START DATASET EXCERPTS

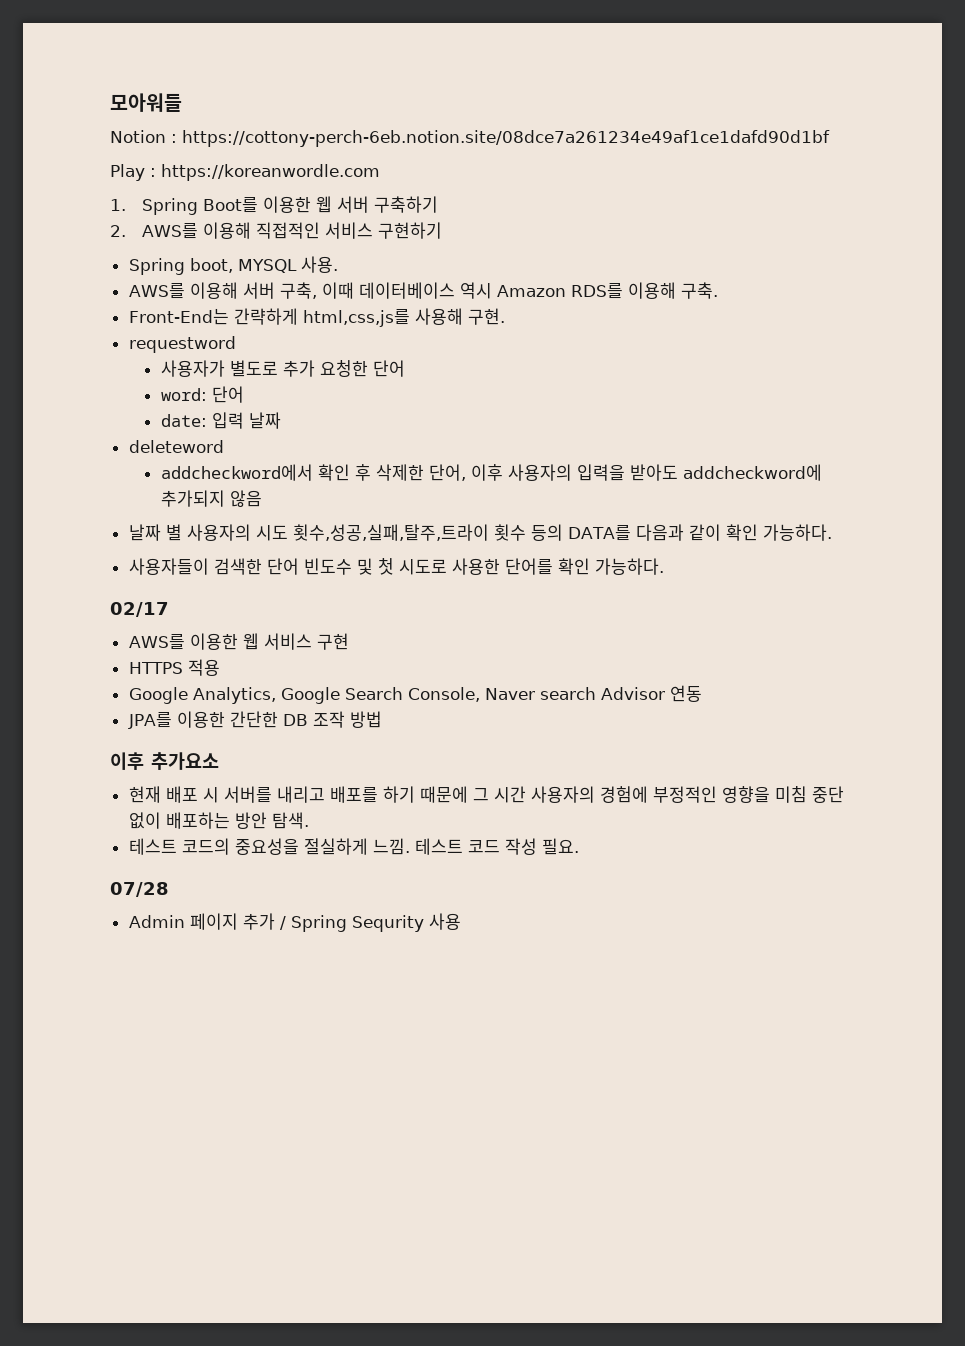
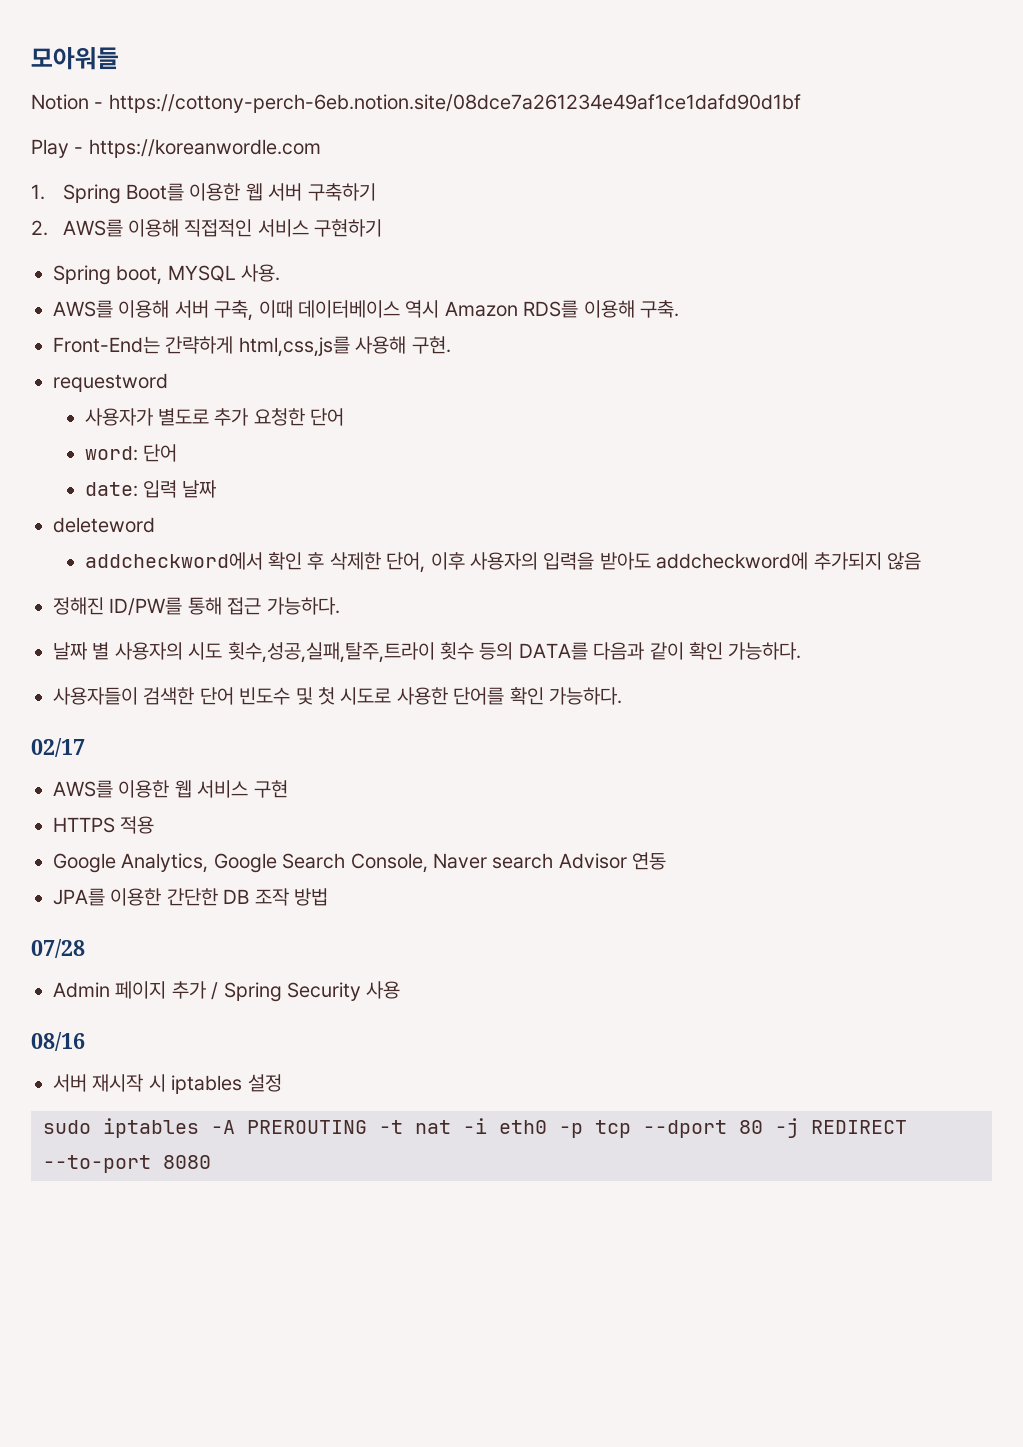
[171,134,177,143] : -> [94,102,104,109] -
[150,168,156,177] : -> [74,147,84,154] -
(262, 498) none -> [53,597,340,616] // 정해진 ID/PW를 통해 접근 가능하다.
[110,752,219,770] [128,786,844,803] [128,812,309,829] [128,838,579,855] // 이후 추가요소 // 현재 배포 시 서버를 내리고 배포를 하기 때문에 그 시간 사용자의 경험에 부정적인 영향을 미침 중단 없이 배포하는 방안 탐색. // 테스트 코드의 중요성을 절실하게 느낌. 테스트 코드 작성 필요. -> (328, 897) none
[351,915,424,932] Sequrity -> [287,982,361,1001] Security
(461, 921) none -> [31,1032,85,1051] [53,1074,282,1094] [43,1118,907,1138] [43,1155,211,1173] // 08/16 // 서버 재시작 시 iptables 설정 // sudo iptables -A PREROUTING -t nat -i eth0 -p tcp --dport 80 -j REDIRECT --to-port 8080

END DATASET EXCERPTS

*EXERCISE OBJECTIVE*
Copy each line of the listing in which the word "none" can be found.

*RESPONSE AREA*
(262, 498) none -> [53,597,340,616] // 정해진 ID/PW를 통해 접근 가능하다.
[110,752,219,770] [128,786,844,803] [128,812,309,829] [128,838,579,855] // 이후 추가요소 // 현재 배포 시 서버를 내리고 배포를 하기 때문에 그 시간 사용자의 경험에 부정적인 영향을 미침 중단 없이 배포하는 방안 탐색. // 테스트 코드의 중요성을 절실하게 느낌. 테스트 코드 작성 필요. -> (328, 897) none
(461, 921) none -> [31,1032,85,1051] [53,1074,282,1094] [43,1118,907,1138] [43,1155,211,1173] // 08/16 // 서버 재시작 시 iptables 설정 // sudo iptables -A PREROUTING -t nat -i eth0 -p tcp --dport 80 -j REDIRECT --to-port 8080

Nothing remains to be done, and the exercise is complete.